WORK TO BE COMPLETED: If an entry below holds a picture, leave the picture out and print the rest exactly.

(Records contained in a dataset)
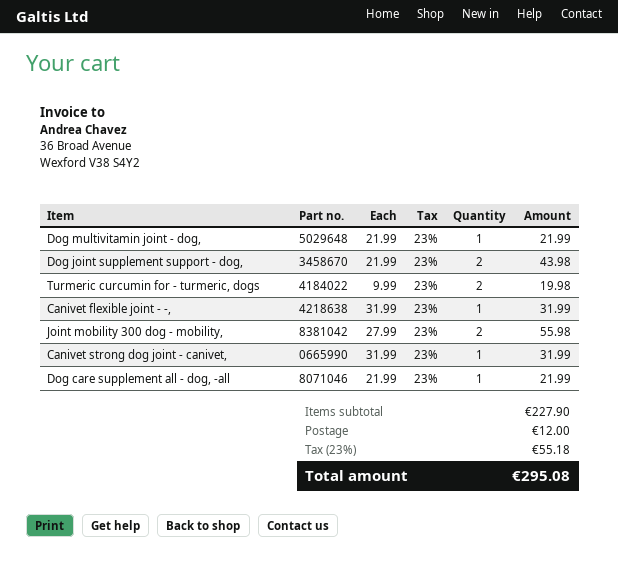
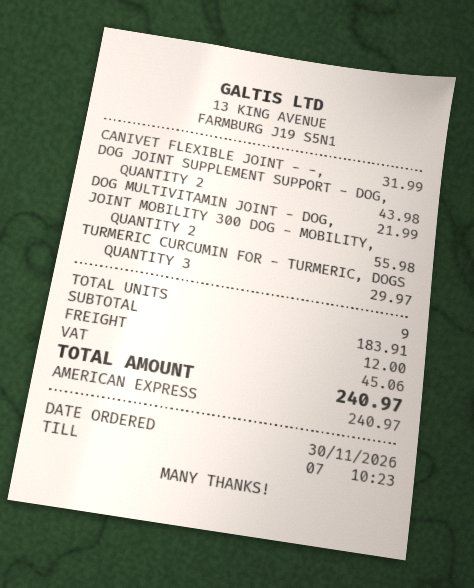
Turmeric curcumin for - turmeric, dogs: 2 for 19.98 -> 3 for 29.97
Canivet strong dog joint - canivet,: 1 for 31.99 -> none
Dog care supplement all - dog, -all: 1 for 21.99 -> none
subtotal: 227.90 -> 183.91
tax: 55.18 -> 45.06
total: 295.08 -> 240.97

RESPONSE TO THIS EXERCISE:
Turmeric curcumin for - turmeric, dogs: 2 for 19.98 -> 3 for 29.97
Canivet strong dog joint - canivet,: 1 for 31.99 -> none
Dog care supplement all - dog, -all: 1 for 21.99 -> none
subtotal: 227.90 -> 183.91
tax: 55.18 -> 45.06
total: 295.08 -> 240.97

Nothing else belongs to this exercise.